21,7 kilomètres séparent l'hôtel de ville de Shawinigan, sur l'avenue de l'Hôtel-de-Ville, de celui d'Hérouxville, sur le rang Saint-François. Et c'est à Shawinigan que s'est déroulé le dernier incident opposant des Québécois de souche et des musulmans. Pensez-vous que ce soit un hasard si cette région bien précise soit encore une fois l'épicentre d'un incident islamo-québécois?

Les conseillers municipaux de Shawinigan se sont opposés à la dernière minute à une modification de zonage qui aurait permis au Centre culturel musulman de Shawinigan d'installer une mosquée dans un des parcs industriels de la ville. Le dossier avait suivi le cheminement administratif sans problèmes, avec l'aval du maire, Michel Angers, jusqu'à ce que les conseillers municipaux réagissent, pas pour des raisons de zonage, mais devant les pressions des citoyens apeurés par cette menace islamique. Le maire a dû se ranger.

Et pourtant, il n'y avait pas d'imams louches, pas de repaires d'intégristes, mais le désir de la vingtaine de familles musulmanes de la ville, dont les leaders sont connus, d'avoir un lieu de prière près de chez elles pour ne pas devoir aller à Trois-Rivières tous les vendredis.

Voilà donc l'illustration parfaite de l'amalgame primaire, où tout ce qui est musulman devient condamnable. Les gens ont peur, dira-t-on. Mais l'ignorance n'est pas une vertu. Notons que ce mouvement d'islamophobie a été chaudement applaudi par l'auteur du minable code de vie d'Hérouxville.

Les partis d'opposition se sont empressés de dénoncer l'inaction du gouvernement et de réclamer des balises. Le chef de la CAQ, François Legault a dit comprendre le maire, impuissant sans ces fameuses balises. Sa députée Nathalie Roy est allée plus loin et a même applaudi: «L'administration municipale est l'administration qui est la plus près des citoyens et elle a bien fait d'écouter la population». Une phrase d'une étonnante sottise, qui revient à justifier n'importe quel mouvement populaire d'intolérance.

Pourtant, aucune des solutions proposées par ces deux partis ne serait de la moindre utilité.

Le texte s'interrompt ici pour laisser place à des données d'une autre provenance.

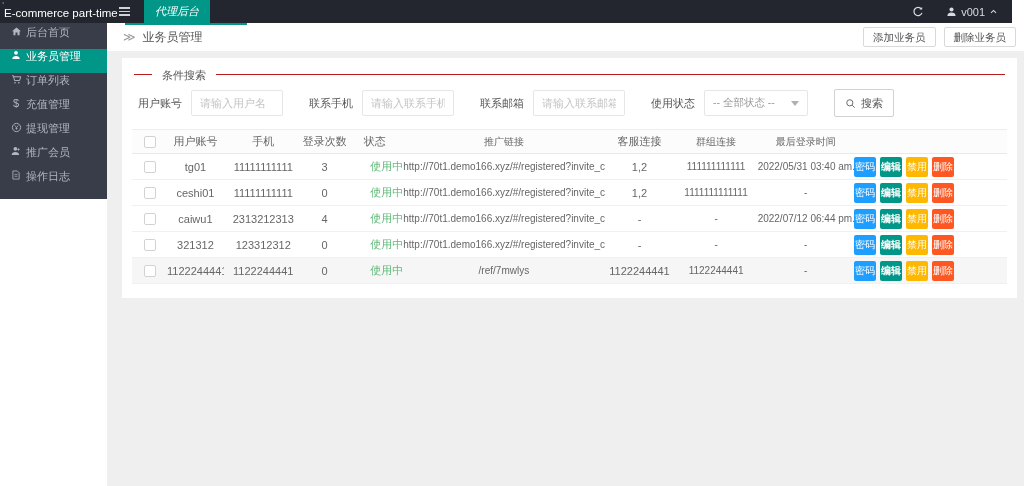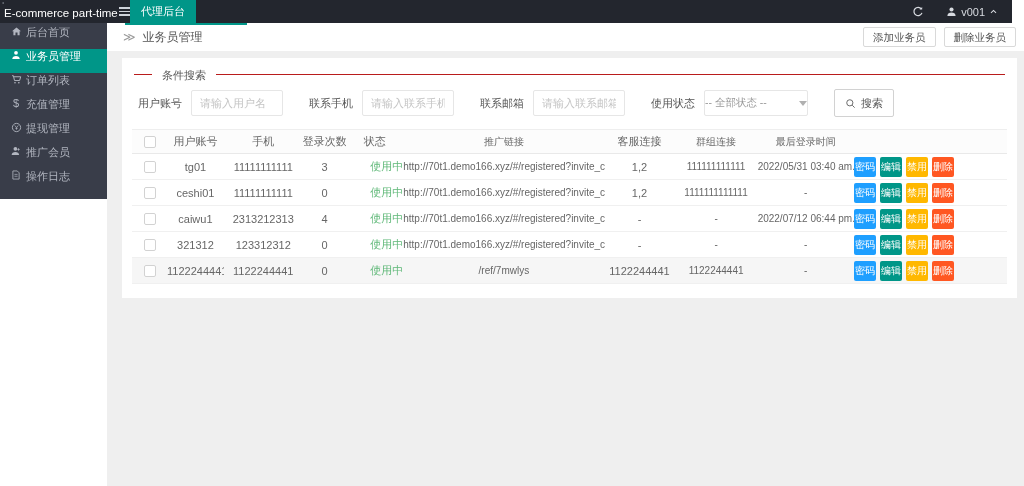--- a/index.html
+++ b/index.html
@@ -15,8 +15,8 @@
   .logo-mark { position:absolute; top:-2px; left:2px; font-size:6px; color:#9aa0ab; }
   .hamburger { margin-left:12px; display:flex; flex-direction:column; gap:2px; cursor:pointer; }
   .hamburger i { display:block; width:11px; height:1.5px; background:#cfd3da; }
-  .nav-tab { margin-left:0; background:#009688; color:#fff; height:23px; line-height:23px;
-             padding:0 11px; font-size:11px; cursor:pointer; }
+  .nav-tab { margin-left:14px; background:#009688; color:#fff; height:23px; line-height:23px;
+             padding:0 11px; font-size:11px; cursor:pointer;font-style:italic; }
   .topbar-right { margin-left:auto; display:flex; align-items:center; gap:22px;
                   padding-right:14px; font-size:11px; }
   .tb-icon { display:flex; align-items:center; gap:4px; cursor:pointer; color:#d7dae0; }

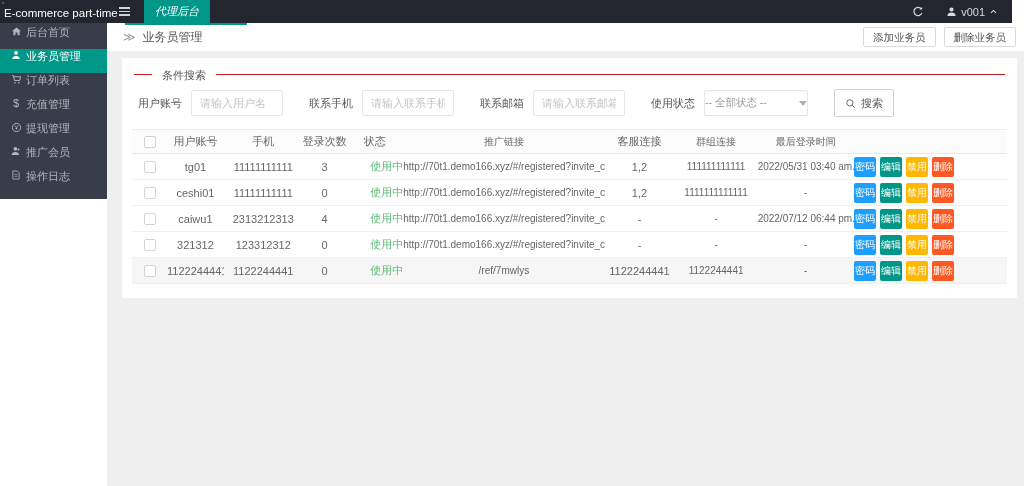--- a/index.html
+++ b/index.html
@@ -56,7 +56,7 @@
   .tinput::placeholder { color:#c4c4c4; }
   .select-box { width:104px; height:26px; border:1px solid #e6e6e6; border-radius:2px;
                 display:flex; align-items:center; justify-content:space-between;
-                padding:0 0; font-size:10.5px; color:#999; cursor:pointer; background:#fff; }
+                padding:0 8px; font-size:10.5px; color:#999; cursor:pointer; background:#fff; }
   .caret-down { width:0; height:0; border-left:4px solid transparent; border-right:4px solid transparent;
                 border-top:5px solid #b0b0b0; }
   .search-btn { height:28px; padding:0 10px; background:#fff; border:1px solid #d2d2d2;

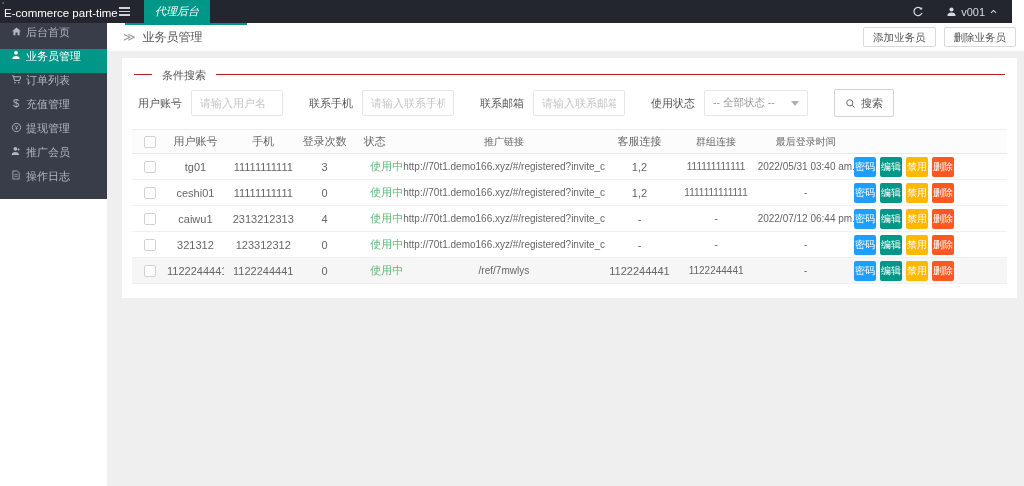--- a/index.html
+++ b/index.html
@@ -88,7 +88,7 @@
           font-size:10px; margin-right:4px; cursor:pointer; white-space:nowrap;
           font-family:inherit; }
   .abtn.pw      { background:#1e9fff; }
-  .abtn.edit    { background:#009688; }
+  .abtn.edit    { background:#009688;font-weight:bold; }
   .abtn.disable { background:#ffb800; }
   .abtn.del     { background:#ff5722; }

M. Legault voudrait interdire les propos qui dénient les valeurs québécoises. Rien de tel dans ce dossier. Bernard Drainville, avec sa charte, réclame «des règles claires en matière de laïcité, d'accommodements raisonnables». C'est un dossier où le concept de laïcité de l'État ne s'applique pas et où personne ne demande d'accommodements.

Je crois toutefois que le silence du gouvernement Couillard dans ce dossier pose problème, quoique pour des raisons diamétralement opposées. Même si le gouvernement a raison de dire que la priorité doit être la sécurité et que la précipitation n'est pas souhaitable, cela ne justifie pas d'ériger l'inaction en principe.

M. Couillard, catatonique comme à l'habitude dans ce dossier, a fait des références à la SQ. Mais le cas de Shawinigan ne semble absolument pas poser de problèmes de sécurité, à moins qu'on veuille envoyer la police à chaque fois que des musulmans veulent organiser un barbecue. La ministre Kathleen Weil a dit, de son côté: «Il y a des lois qui nous encadrent et tous les élus sont équipés avec ces lois-là.»

C'est un cas où on n'a pas besoin de nouvelles balises, car les balises existent déjà, et c'est la Charte des droits. Mais qu'est-ce qu'on fait quand les élus ne semblent pas connaître les lois? Quand ils ne semblent pas comprendre que la liberté religieuse est un droit très protégé par nos chartes, même si elles étaient modifiées par le PQ ou la CAQ?

Il me semble que c'est le devoir du gouvernement d'exercer son leadership et d'intervenir énergiquement pour défendre ce qu'on appelle les valeurs québécoises - en fait des grandes valeurs universelles - qui, dans ce cas précis, ne sont pas menacées par l'intégrisme religieux, mais par l'intolérance de souche.